====== Provided material ======
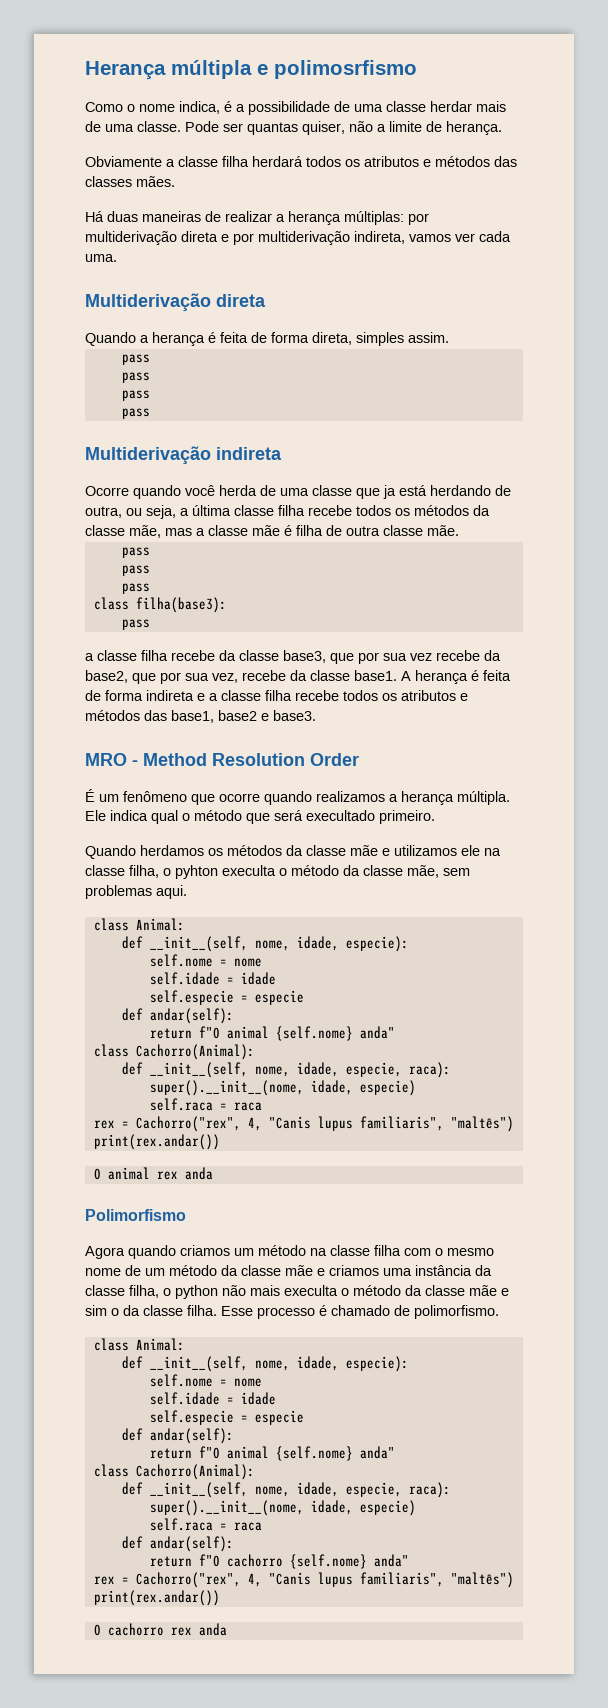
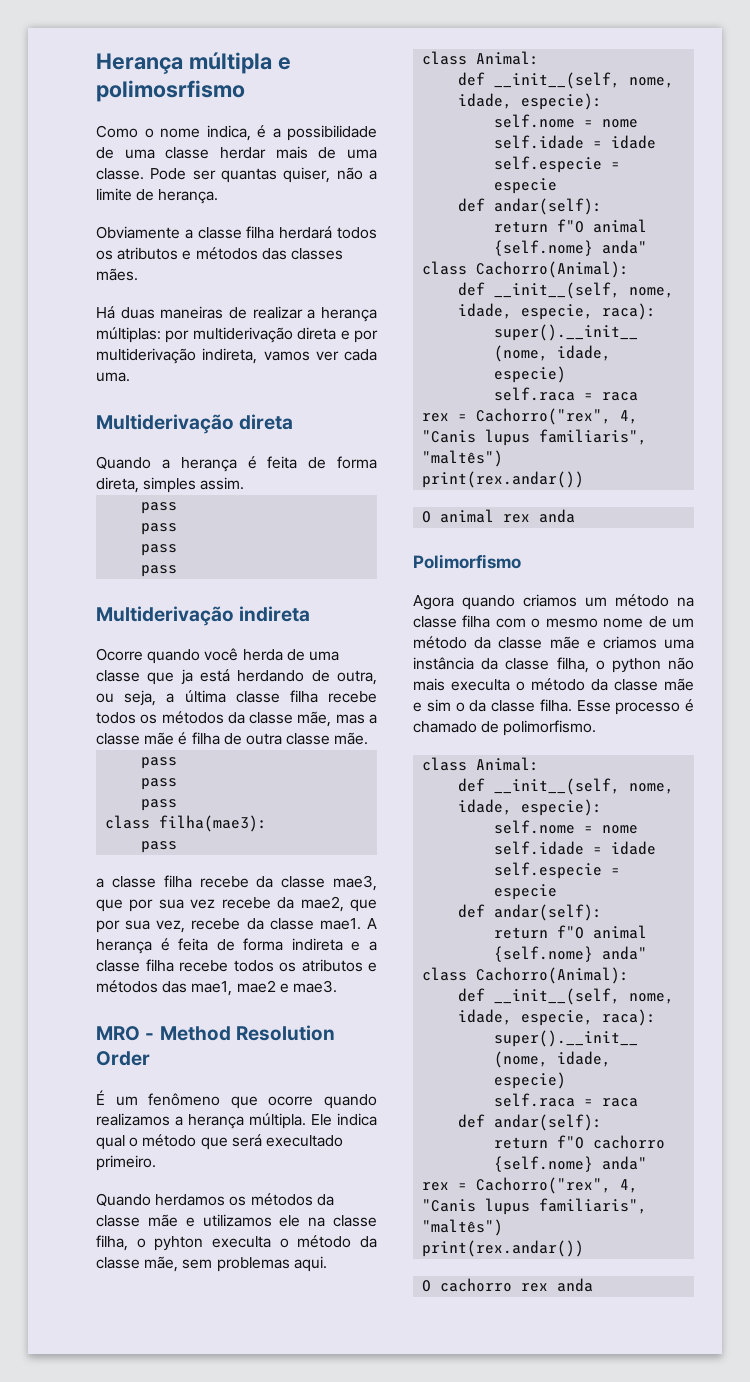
- class filha(base3):
+ class filha(mae3):
- a classe filha recebe da classe base3, que por sua vez recebe da base2, que por sua vez, recebe da classe base1.
+ a classe filha recebe da classe mae3, que por sua vez recebe da mae2, que por sua vez, recebe da classe mae1.
- A herança é feita de forma indireta e a classe filha recebe todos os atributos e métodos das base1, base2 e base3.
+ A herança é feita de forma indireta e a classe filha recebe todos os atributos e métodos das mae1, mae2 e mae3.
======
● **What needs to be done**:
No pictures should appear in the copy, which holds exactly the lines from the first line of the data through the line with "- A herança" and nothing else.

● **Written solution**:
- class filha(base3):
+ class filha(mae3):
- a classe filha recebe da classe base3, que por sua vez recebe da base2, que por sua vez, recebe da classe base1.
+ a classe filha recebe da classe mae3, que por sua vez recebe da mae2, que por sua vez, recebe da classe mae1.
- A herança é feita de forma indireta e a classe filha recebe todos os atributos e métodos das base1, base2 e base3.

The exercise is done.